You can read the review of Prevenge here.

It’s rare to see a debut director write, direct and star in their own movie, and when pregnant!

AL: Yes, it certainly was greedy of me, wasn’t it! I wanted to direct, but I really didn’t think I’d direct while pregnant. That wasn’t really the plan. I came up with the idea for a director called Jamie Adams, who directed a film called Black Mountain Poets. When I gave him the pitch, he said: “its brilliant, but I can’t direct it as I do rom-coms. This is dark, and I think you should direct this instead.” I knew already that I wanted to direct, but I was wondering if I could star, write and direct while pregnant. And I had had these frustrations over a long period of time of wanting to direct but thinking people wouldn’t trust me: the catch-22 of “you can’t make a first film until you’ve made a first film.”

So I just felt that if I could pull this off it would be such a good thing. You fight battles to protect your creative voice, especially in film with budgets and lots of people scared to give you money only to see you screw it up. But this film would be low budget. I felt now was the time to take that risk. And if I got it right people would respond: “ah, I see what you can do now.” I was whinging about it for so many years, but you’ve got to get out there and do it! Still, it wasn’t an easy decision. It was terrifying! So it ended up being a kamikaze approach, do or die. But I’d made a lot of short films, and in my view you never regret making something. You regret NOT making something. I put all of that into the film.

There seems to be this gleeful aspect to the film, where all the joyful tropes of pregnancy are slashed and burned…

AL: Definitely. When it came to doing research for the film, I was technically right in the middle of the research! It was strange; like being a freelancer, joining this odd club that is pregnancy, which I have seen as being an industrialised, fetishised thing. I felt very outsider-ish about it. That was already going through my head. So when I was making the film I was pooling all of this stuff that I had experienced. I hope people do see it as cathartic! Some people have suggested pregnant women might be disturbed watching the film, to me they are about to give birth, I don’t think we should patronise them. They’re about to go through something very painful and life changing, I think they are stronger than we think they are.

But at the same time, just because I’m pregnant doesn’t mean I’m going to stop watching horror or be a different person. It’s only society that would change me. All those issues were running into the film, and I do hope people watch it and feel that it’s a film talking about all the things they aren’t allowed to do. There is a relief and release in that. Just because you are pregnant doesn’t mean you have to pack all that stuff away; I think that would be really unhealthy.
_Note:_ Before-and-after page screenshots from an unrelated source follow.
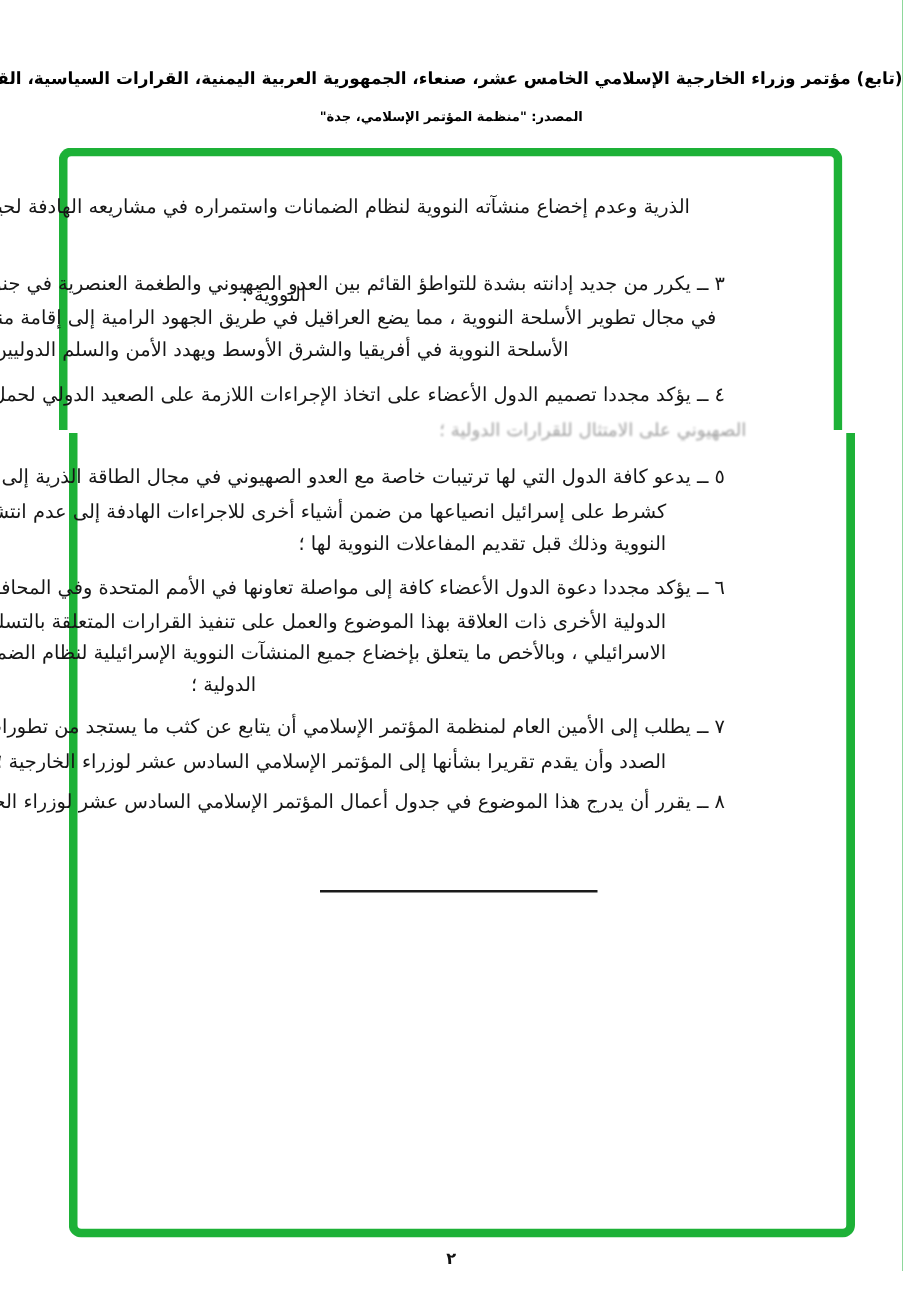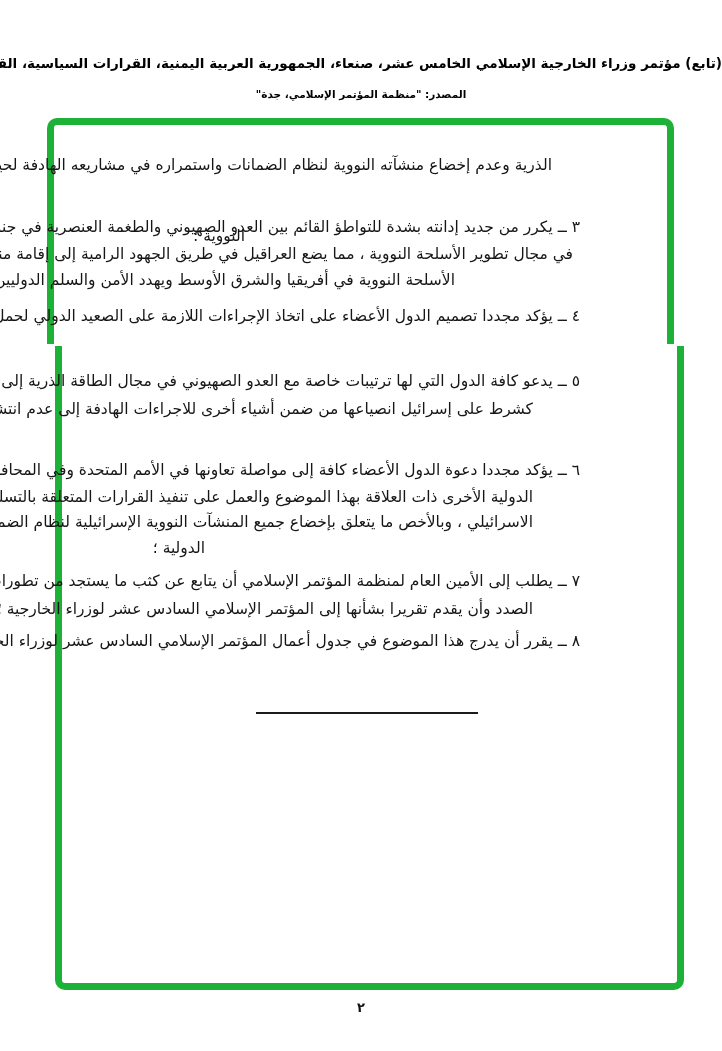--- a/index.html
+++ b/index.html
@@ -84,6 +84,7 @@
   <div class="bline" style="top:246px; right:149px;">في مجال تطوير الأسلحة النووية ، مما يضع العراقيل في طريق الجهود الرامية إلى إقامة مناطق خالية من</div>
   <div class="bline" style="top:272px; right:267px;">الأسلحة النووية في أفريقيا والشرق الأوسط ويهدد الأمن والسلم الدوليين ؛</div>
   <div class="bline" style="top:308px; right:142px;">٤ ــ يؤكد مجددا تصميم الدول الأعضاء على اتخاذ الإجراءات اللازمة على الصعيد الدولي لحمل العدو</div>
+  <div class="bline garbled" style="top:337px; right:125px;">الصهيوني على الامتثال للقرارات الدولية ؛</div>
   <div class="bline" style="top:373px; right:142px;">٥ ــ يدعو كافة الدول التي لها ترتيبات خاصة مع العدو الصهيوني في مجال الطاقة الذرية إلى أن تضع</div>
   <div class="bline" style="top:401px; right:189px;">كشرط على إسرائيل انصياعها من ضمن أشياء أخرى للاجراءات الهادفة إلى عدم انتشار الأسلحة</div>
   <div class="bline" style="top:462px; right:142px;">٦ ــ يؤكد مجددا دعوة الدول الأعضاء كافة إلى مواصلة تعاونها في الأمم المتحدة وفي المحافل</div>

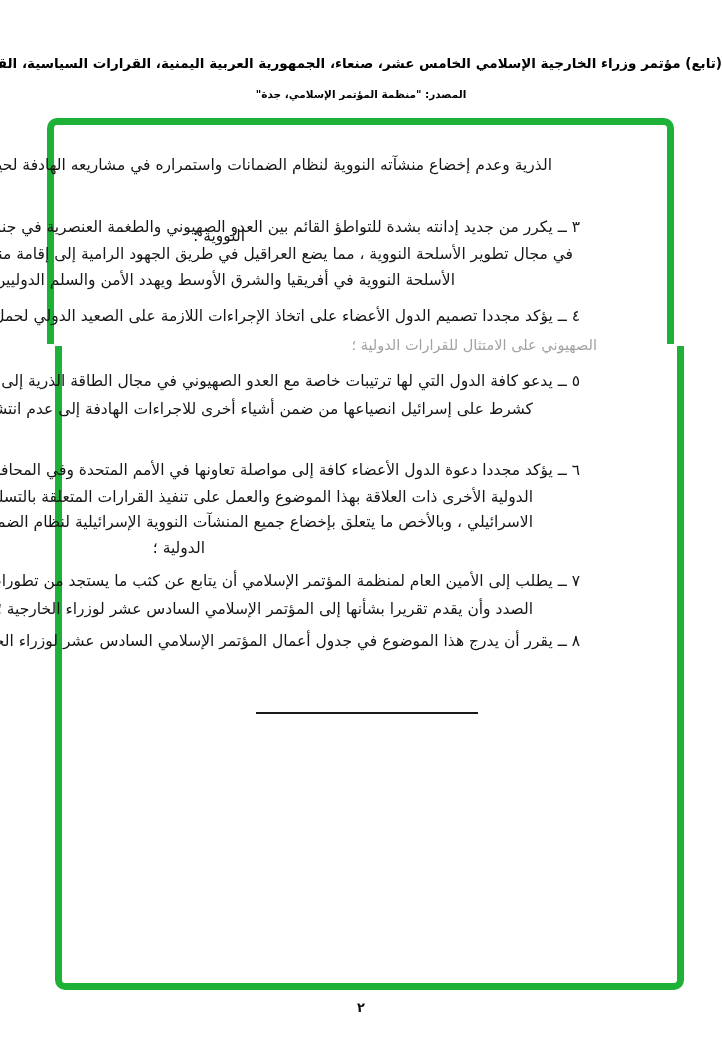--- a/index.html
+++ b/index.html
@@ -87,6 +87,7 @@
   <div class="bline garbled" style="top:337px; right:125px;">الصهيوني على الامتثال للقرارات الدولية ؛</div>
   <div class="bline" style="top:373px; right:142px;">٥ ــ يدعو كافة الدول التي لها ترتيبات خاصة مع العدو الصهيوني في مجال الطاقة الذرية إلى أن تضع</div>
   <div class="bline" style="top:401px; right:189px;">كشرط على إسرائيل انصياعها من ضمن أشياء أخرى للاجراءات الهادفة إلى عدم انتشار الأسلحة</div>
+  <div class="bline" style="top:427px; right:189px;">النووية وذلك قبل تقديم المفاعلات النووية لها ؛</div>
   <div class="bline" style="top:462px; right:142px;">٦ ــ يؤكد مجددا دعوة الدول الأعضاء كافة إلى مواصلة تعاونها في الأمم المتحدة وفي المحافل</div>
   <div class="bline" style="top:489px; right:189px;">الدولية الأخرى ذات العلاقة بهذا الموضوع والعمل على تنفيذ القرارات المتعلقة بالتسلح النووي</div>
   <div class="bline" style="top:514px; right:189px;">الاسرائيلي ، وبالأخص ما يتعلق بإخضاع جميع المنشآت النووية الإسرائيلية لنظام الضمانات</div>

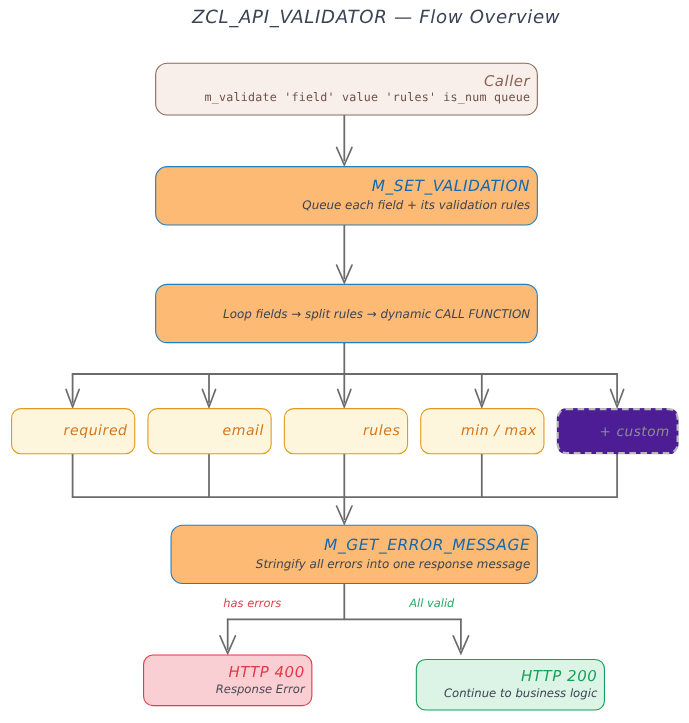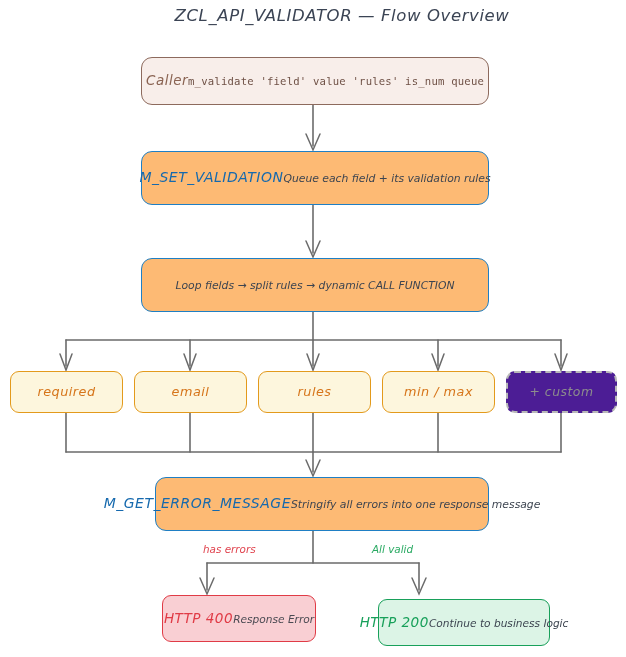--- a/index.html
+++ b/index.html
@@ -50,8 +50,8 @@
     box-sizing: border-box;
     border-radius: 9px;
     display: flex;
-    flex-direction: row;
-    align-items: center;
+    flex-direction: column;
+    align-items: flex-end;
     justify-content: center;
     text-align: center;
     padding: 4px 6px;

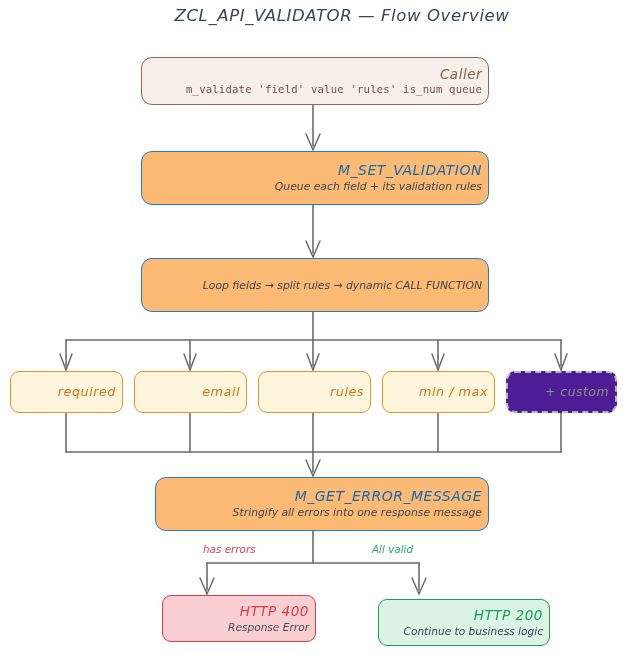--- a/index.html
+++ b/index.html
@@ -128,7 +128,6 @@
     background: #f9cfd3;
     border: 1.9px solid #e03b46;
     border-radius: 9px;
-    margin-left: 32px;
   }
   #http-400 .t { font-size: 13.6px; color: #e03b46; }
   #http-400 .s { font-size: 10.6px; color: #4a4a52; margin-top: 2px; }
So there’s a lot of taboo stuff I put in the film, stuff which I felt was current and people don’t talk about. Like those trendy new parenting things like prenatal yoga – those kind of things just stressed me out. I just wanted to put a pin in all that.

Your character murders a whole lot of people, did you think about how that could alienate the audience?

AL: I definitely wanted it to be quite alienating. What I was trying to do was do a kind inverse character arc, where the viewer almost starts off hating the character, only to come to empathise with them later after you come to understand them. A risky enterprise according to the screenwriting handbooks! I wanted to test the audience, see how far they could go. This woman you see on screen is pregnant, as a society we are used to such figures being seen as “nice and lovely”. The first two men Ruth kills I wanted to present as if they might be victims of some kind of feminist vengeance, but then flip it on its head by suggesting its society that she hates, and the hypocrisies she is experiencing.

It is an interesting word: “alienating”, as I did think of this as a secret sci-fi film. It doesn’t have to be out there for everyone to see, but Ruth is a sort of alien character. She’s an anti-superheroine! Her special powers are her pregnancy! She feels that what is happening to her is very strange and new. Hence the score and everything had to be futuristic in a retro kind of way. I deliberately didn’t want the audience to feel comfortable at any stage: hence all the footage of spiders and lizards early on! The scene with Mike Wozniak (whop plays the affable flatmate of one of Ruth’s male victims, whom she considers killing too) was a moment where I wanted Ruth’s worldview to be challenged too.

This feels like it would be a perfect companion piece to Sightseers; what did you bring from that and all the other films and TV shows you’ve worked on?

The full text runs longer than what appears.